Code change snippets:

--- START ---

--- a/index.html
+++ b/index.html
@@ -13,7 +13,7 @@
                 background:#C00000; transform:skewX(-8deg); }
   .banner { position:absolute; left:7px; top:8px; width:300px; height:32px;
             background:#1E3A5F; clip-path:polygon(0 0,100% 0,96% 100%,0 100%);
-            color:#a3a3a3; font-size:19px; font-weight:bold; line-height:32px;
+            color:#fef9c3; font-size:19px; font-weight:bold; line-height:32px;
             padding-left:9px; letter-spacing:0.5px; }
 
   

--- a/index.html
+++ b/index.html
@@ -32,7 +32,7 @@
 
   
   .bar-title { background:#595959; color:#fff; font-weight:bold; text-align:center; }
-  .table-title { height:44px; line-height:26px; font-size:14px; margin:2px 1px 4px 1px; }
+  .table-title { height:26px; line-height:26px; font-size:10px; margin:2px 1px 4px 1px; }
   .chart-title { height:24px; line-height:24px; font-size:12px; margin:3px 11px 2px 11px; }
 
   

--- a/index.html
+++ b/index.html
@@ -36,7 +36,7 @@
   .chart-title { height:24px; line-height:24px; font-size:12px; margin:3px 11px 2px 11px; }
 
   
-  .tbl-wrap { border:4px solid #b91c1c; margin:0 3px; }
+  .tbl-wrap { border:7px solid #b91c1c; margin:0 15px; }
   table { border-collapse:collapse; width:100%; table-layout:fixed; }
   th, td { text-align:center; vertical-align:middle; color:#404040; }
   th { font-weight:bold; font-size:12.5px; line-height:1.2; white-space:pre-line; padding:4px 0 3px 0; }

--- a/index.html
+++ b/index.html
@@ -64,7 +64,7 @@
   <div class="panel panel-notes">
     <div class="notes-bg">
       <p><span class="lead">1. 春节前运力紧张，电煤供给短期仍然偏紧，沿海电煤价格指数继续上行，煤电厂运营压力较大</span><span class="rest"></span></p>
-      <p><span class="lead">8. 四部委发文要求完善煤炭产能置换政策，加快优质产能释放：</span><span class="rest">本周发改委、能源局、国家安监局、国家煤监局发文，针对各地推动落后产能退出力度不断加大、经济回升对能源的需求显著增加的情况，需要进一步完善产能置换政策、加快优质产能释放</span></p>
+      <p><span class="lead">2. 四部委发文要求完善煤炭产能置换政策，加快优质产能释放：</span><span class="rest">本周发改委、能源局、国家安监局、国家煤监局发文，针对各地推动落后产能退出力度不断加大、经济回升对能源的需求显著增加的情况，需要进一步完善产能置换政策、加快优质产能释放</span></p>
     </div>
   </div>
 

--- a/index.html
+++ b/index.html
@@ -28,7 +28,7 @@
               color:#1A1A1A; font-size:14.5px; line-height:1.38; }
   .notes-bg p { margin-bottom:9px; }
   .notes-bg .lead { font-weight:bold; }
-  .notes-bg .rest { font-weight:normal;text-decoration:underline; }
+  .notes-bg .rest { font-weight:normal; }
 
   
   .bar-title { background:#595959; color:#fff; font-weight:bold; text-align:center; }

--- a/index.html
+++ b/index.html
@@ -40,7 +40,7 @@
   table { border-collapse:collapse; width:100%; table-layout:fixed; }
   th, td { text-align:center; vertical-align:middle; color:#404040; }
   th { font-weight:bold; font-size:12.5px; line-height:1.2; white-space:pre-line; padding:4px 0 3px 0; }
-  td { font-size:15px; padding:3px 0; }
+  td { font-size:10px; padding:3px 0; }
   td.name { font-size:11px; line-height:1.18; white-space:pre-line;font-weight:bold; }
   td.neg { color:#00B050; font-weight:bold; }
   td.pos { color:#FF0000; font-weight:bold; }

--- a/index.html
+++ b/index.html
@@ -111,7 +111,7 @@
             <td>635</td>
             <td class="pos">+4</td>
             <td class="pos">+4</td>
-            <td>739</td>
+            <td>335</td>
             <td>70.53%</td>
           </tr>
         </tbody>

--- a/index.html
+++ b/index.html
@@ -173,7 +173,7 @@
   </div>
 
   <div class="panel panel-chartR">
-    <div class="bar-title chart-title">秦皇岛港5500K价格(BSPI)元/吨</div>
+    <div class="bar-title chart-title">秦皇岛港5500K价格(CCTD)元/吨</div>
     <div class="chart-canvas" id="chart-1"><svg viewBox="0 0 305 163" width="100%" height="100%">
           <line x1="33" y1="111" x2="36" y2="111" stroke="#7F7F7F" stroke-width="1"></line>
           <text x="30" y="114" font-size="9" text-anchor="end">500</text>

--- END ---

Retype the records above in full. Every word should match.

* Response area
--- a/index.html
+++ b/index.html
@@ -13,7 +13,7 @@
                 background:#C00000; transform:skewX(-8deg); }
   .banner { position:absolute; left:7px; top:8px; width:300px; height:32px;
             background:#1E3A5F; clip-path:polygon(0 0,100% 0,96% 100%,0 100%);
-            color:#a3a3a3; font-size:19px; font-weight:bold; line-height:32px;
+            color:#fef9c3; font-size:19px; font-weight:bold; line-height:32px;
             padding-left:9px; letter-spacing:0.5px; }
 
   

--- a/index.html
+++ b/index.html
@@ -32,7 +32,7 @@
 
   
   .bar-title { background:#595959; color:#fff; font-weight:bold; text-align:center; }
-  .table-title { height:44px; line-height:26px; font-size:14px; margin:2px 1px 4px 1px; }
+  .table-title { height:26px; line-height:26px; font-size:10px; margin:2px 1px 4px 1px; }
   .chart-title { height:24px; line-height:24px; font-size:12px; margin:3px 11px 2px 11px; }
 
   

--- a/index.html
+++ b/index.html
@@ -36,7 +36,7 @@
   .chart-title { height:24px; line-height:24px; font-size:12px; margin:3px 11px 2px 11px; }
 
   
-  .tbl-wrap { border:4px solid #b91c1c; margin:0 3px; }
+  .tbl-wrap { border:7px solid #b91c1c; margin:0 15px; }
   table { border-collapse:collapse; width:100%; table-layout:fixed; }
   th, td { text-align:center; vertical-align:middle; color:#404040; }
   th { font-weight:bold; font-size:12.5px; line-height:1.2; white-space:pre-line; padding:4px 0 3px 0; }

--- a/index.html
+++ b/index.html
@@ -64,7 +64,7 @@
   <div class="panel panel-notes">
     <div class="notes-bg">
       <p><span class="lead">1. 春节前运力紧张，电煤供给短期仍然偏紧，沿海电煤价格指数继续上行，煤电厂运营压力较大</span><span class="rest"></span></p>
-      <p><span class="lead">8. 四部委发文要求完善煤炭产能置换政策，加快优质产能释放：</span><span class="rest">本周发改委、能源局、国家安监局、国家煤监局发文，针对各地推动落后产能退出力度不断加大、经济回升对能源的需求显著增加的情况，需要进一步完善产能置换政策、加快优质产能释放</span></p>
+      <p><span class="lead">2. 四部委发文要求完善煤炭产能置换政策，加快优质产能释放：</span><span class="rest">本周发改委、能源局、国家安监局、国家煤监局发文，针对各地推动落后产能退出力度不断加大、经济回升对能源的需求显著增加的情况，需要进一步完善产能置换政策、加快优质产能释放</span></p>
     </div>
   </div>
 

--- a/index.html
+++ b/index.html
@@ -28,7 +28,7 @@
               color:#1A1A1A; font-size:14.5px; line-height:1.38; }
   .notes-bg p { margin-bottom:9px; }
   .notes-bg .lead { font-weight:bold; }
-  .notes-bg .rest { font-weight:normal;text-decoration:underline; }
+  .notes-bg .rest { font-weight:normal; }
 
   
   .bar-title { background:#595959; color:#fff; font-weight:bold; text-align:center; }

--- a/index.html
+++ b/index.html
@@ -40,7 +40,7 @@
   table { border-collapse:collapse; width:100%; table-layout:fixed; }
   th, td { text-align:center; vertical-align:middle; color:#404040; }
   th { font-weight:bold; font-size:12.5px; line-height:1.2; white-space:pre-line; padding:4px 0 3px 0; }
-  td { font-size:15px; padding:3px 0; }
+  td { font-size:10px; padding:3px 0; }
   td.name { font-size:11px; line-height:1.18; white-space:pre-line;font-weight:bold; }
   td.neg { color:#00B050; font-weight:bold; }
   td.pos { color:#FF0000; font-weight:bold; }

--- a/index.html
+++ b/index.html
@@ -111,7 +111,7 @@
             <td>635</td>
             <td class="pos">+4</td>
             <td class="pos">+4</td>
-            <td>739</td>
+            <td>335</td>
             <td>70.53%</td>
           </tr>
         </tbody>

--- a/index.html
+++ b/index.html
@@ -173,7 +173,7 @@
   </div>
 
   <div class="panel panel-chartR">
-    <div class="bar-title chart-title">秦皇岛港5500K价格(BSPI)元/吨</div>
+    <div class="bar-title chart-title">秦皇岛港5500K价格(CCTD)元/吨</div>
     <div class="chart-canvas" id="chart-1"><svg viewBox="0 0 305 163" width="100%" height="100%">
           <line x1="33" y1="111" x2="36" y2="111" stroke="#7F7F7F" stroke-width="1"></line>
           <text x="30" y="114" font-size="9" text-anchor="end">500</text>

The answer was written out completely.